In the past you also favorably reviewed the Kinki Studio integrated. How does this compare to the NuPrime AMG STA ? I know it’s comparing an integrated to a power amp but still something can be said about the sound quality I think. Kinki also has mono amps in their line up that may compete with the STA in mono setting. What’s your opinion ?
Hi Ben, In retrospect, the Kinki will be closer to the ST-10: a solid and bold sound but not the most refined. The Kinki does not have much in common with the AMG-STA. As for the newer mono’s, I can only guess. From reading the information if I interpret it correctly, it seems the company strives for a forgiving and rich delivery which gives me pause but, in practice, this can turn out differently. Terms like rich can mean different things to different people. At some point, I may review the Kinki amplifiers but not for the foreseeable future.
Thanks for your reply.
Very recently I purchased an Audio-gd HE-1 preamplifier which is a step up from the Master 1 you reviewed earlier and now I’m looking for a power amp to match it with. The Kinki might be a candidate but the NuPrime can be a contender as well and of course Audio-gd has power amps/mono blocks in their line up that I could consider also.
My next speakers will likely be the ELM ELS X from Martin Logan. In the past I used to own Quad electrostatics and I like to return to these type of speakers because they do things so well. The ML Masterpiece series are out of my financial reach unfortunately.
Refinement is important but perhaps too much of it might make the sound too polite I wonder ? If have to compromise between refinement and a dynamic, lively and lifelike sound I would choose the latter. Of course if you could have it all now wouldn’t that be great !
A richer sounding amplifier (not too much) might just be the right thing to add in order to fill out the somewhat lighter electrostatic signature just to make it sound that little bit fuller and timbrally perhaps more natural.. Your ML Renaissance 15A might not need this because it is already warm enough sounding all by itself because of its size.
If you have any alternatives to the ones I already mentioned please let me know, your advice is much appreciated.
Oh, and keep those reviews coming, they always guarantee interesting reading material for us audiophiles.
Hi Ben, smaller Logans tend to be brighter than the big models. They are also more forward and less smooth than Quads. You are right in assuming that refinement often comes along with politeness. It’s very difficult to balance this just right, resulting in many amps that are either slightly too polite or slightly too rough. I totally agree that the ESL15A’s have more than enough body themselves but for the smaller Logans, this is indeed different.

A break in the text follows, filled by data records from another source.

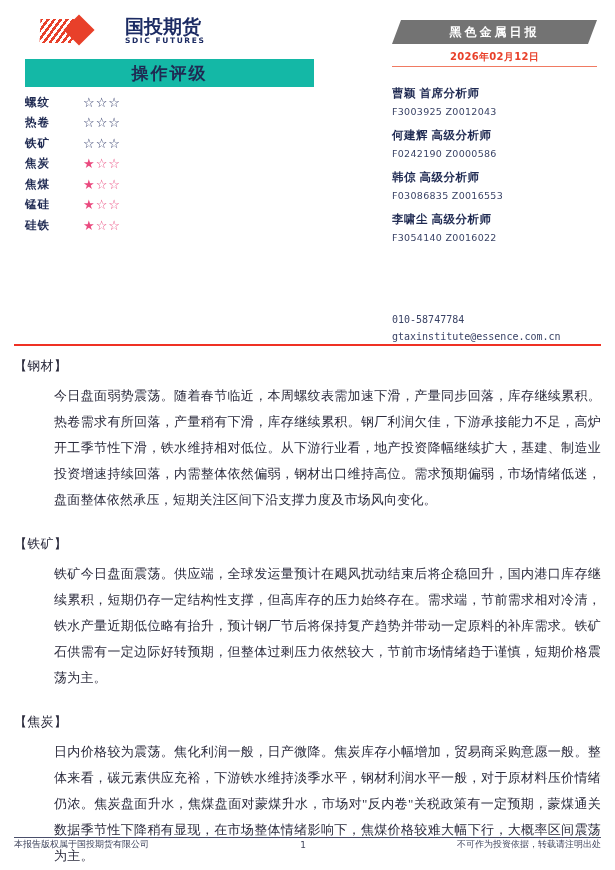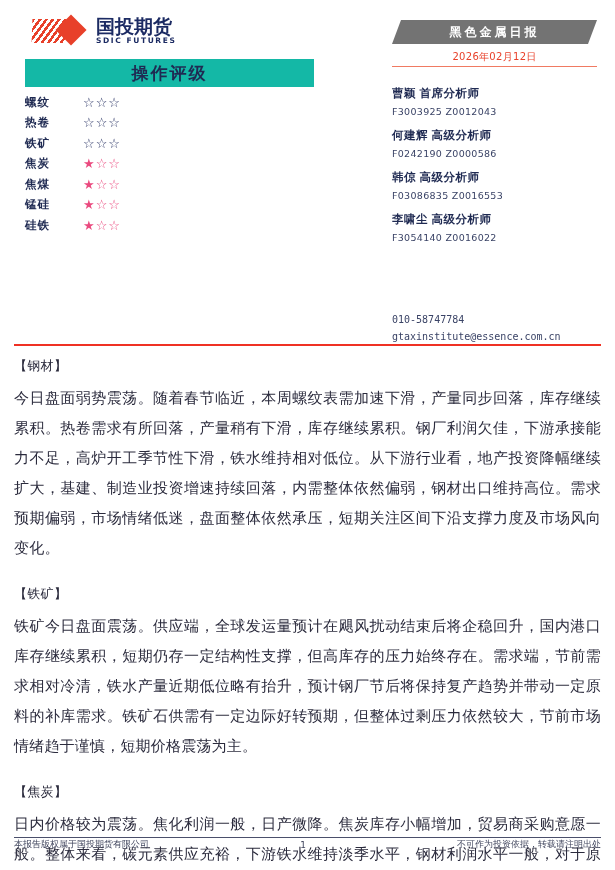--- a/index.html
+++ b/index.html
@@ -18,22 +18,22 @@
   
   .header {
     position: relative;
     height: 340px;
     padding: 0;
   }
 
   
   .logo-row {
     position: absolute;
-    left: 32px; top: 16px;
-    display: flex; align-items: center; gap: 2px; justify-content: flex-end;
+    left: 40px; top: 16px;
+    display: flex; align-items: center; gap: 23px; justify-content: flex-end;
   }
   .logo-mark {
     width: 62px; height: 30px;
     position: relative;
   }
   .logo-stripes {
     position: absolute; left: 0; top: 3px;
     width: 34px; height: 24px;
     background: repeating-linear-gradient(
       125deg,
@@ -108,21 +108,21 @@
   .banner-text {
     font-size: 12px; font-weight: bold;
     color: #ffffff; letter-spacing: 3px;
   }
   .banner-date {
     position: absolute;
     left: 392px; top: 50px;
     width: 205px;
     text-align: center;
     font-family: "DejaVu Sans", sans-serif;
-    font-size: 10px; font-weight: normal;
+    font-size: 10px; font-weight: bold;
     color: #e8402a;
     letter-spacing: 0.3px;
   }
   .banner-rule {
     position: absolute;
     left: 392px; top: 66px;
     width: 205px; height: 1px;
     background: #f07a62;
   }
 
@@ -169,26 +169,27 @@
     width: 587px;
   }
   .sec-head {
     font-size: 13px;
     font-weight: normal;
     color: #2b2b3d;
     margin-bottom: 8px;
     letter-spacing: 0.3px;
   }
   .sec-body {
-    font-size: 15px;
+    font-size: 13px;
     line-height: 2.0;
     color: #2b2b3d;
     text-align: justify;
     letter-spacing: 0.2px;
     margin-bottom: 22px;
+    margin-left: 40px;
   }
 
   
   .footer {
     position: absolute;
     left: 14px; bottom: 14px;
     width: 587px;
     margin-top: 18px;
   }
   .footer-inner {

It’s good that you are leaning toward one “extreme” as that makes it easuer to find your ideal amp. Considering that you value liveliness and dynamics over the last bit of refinement as well as expressing a preference for fullness I would recommend trying the NuPrime ST-10 first. It is not warm or smooth but sonorous, rich and very robust and I think it will perfectly supplement the slightly lean Logans in the bass and lower midrange while being compensated in the treble by the Logans’ openness to make for a nice balance.
The amp’s dynamics and joy-de-Vivre will likely put a big smile on your face. The Audio-GD monos really are superb but they are very clean and revealing and I suspect not ideal with these smaller Logans, not to mention overkill in terms of power. You might try the AMG-STA next if you decide that you’d like a little bit more finesse but bear in mind that the ST-10 remains the king of solidity and bass heft.
That is some review of the AMG STA amp, especially when combined with your March ‘21 follow up on using two in mono. You mention it’s incredible value “outperforming amps costing multiples”, though then “unfairly”comparing it to the CH. Question- How would it compare to a moderately (more within the multiple range) priced high end amp like your previously reviewed Bryston 4b3, 7b3?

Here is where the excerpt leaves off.